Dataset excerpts
*** Begin section ***

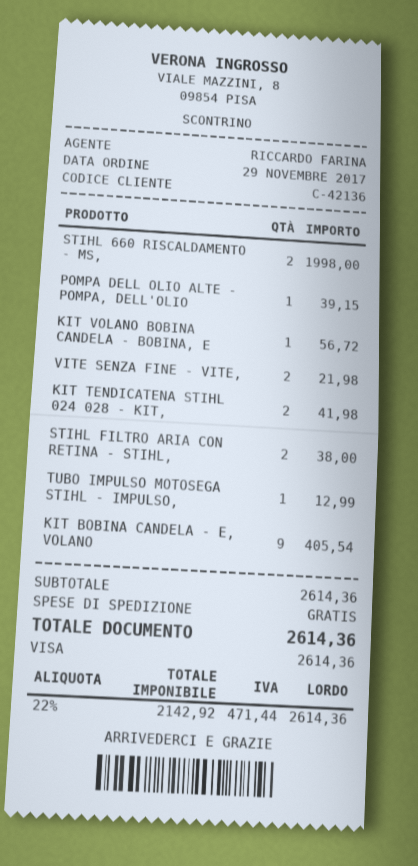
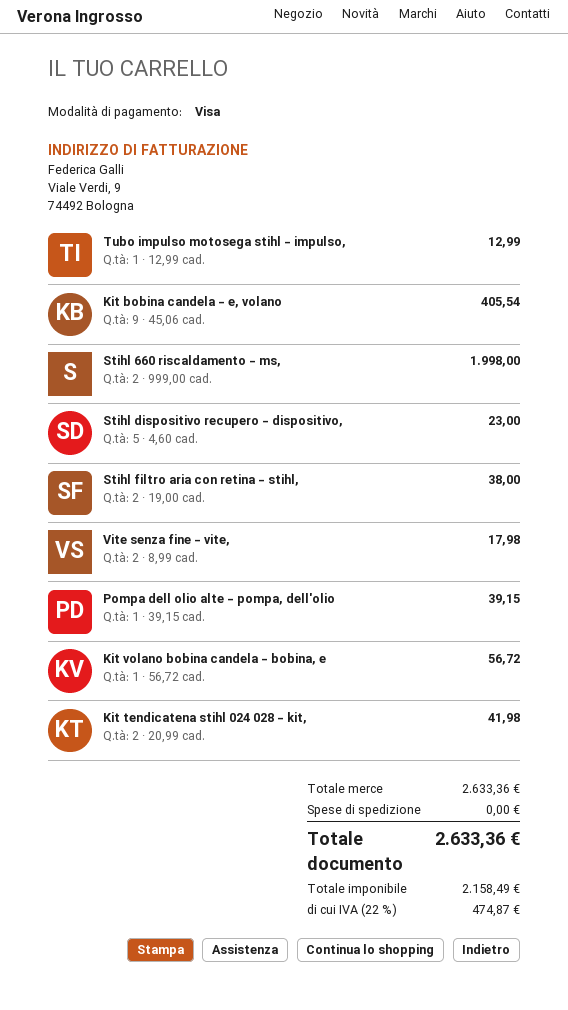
VITE SENZA FINE - VITE,: 2 for 21.98 -> 2 for 17.98
Stihl dispositivo recupero - dispositivo,: none -> 5 for 23.00
subtotal: 2614.36 -> 2633.36
net: 2142.92 -> 2158.49
tax: 22% = 471.44 -> 22% = 474.87
total: 2614.36 -> 2633.36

*** End section ***

● **ACTION ITEM**
Each entry shown above must be quoted exactly, with its pictures left out.

● **SOLUTION BELOW**
VITE SENZA FINE - VITE,: 2 for 21.98 -> 2 for 17.98
Stihl dispositivo recupero - dispositivo,: none -> 5 for 23.00
subtotal: 2614.36 -> 2633.36
net: 2142.92 -> 2158.49
tax: 22% = 471.44 -> 22% = 474.87
total: 2614.36 -> 2633.36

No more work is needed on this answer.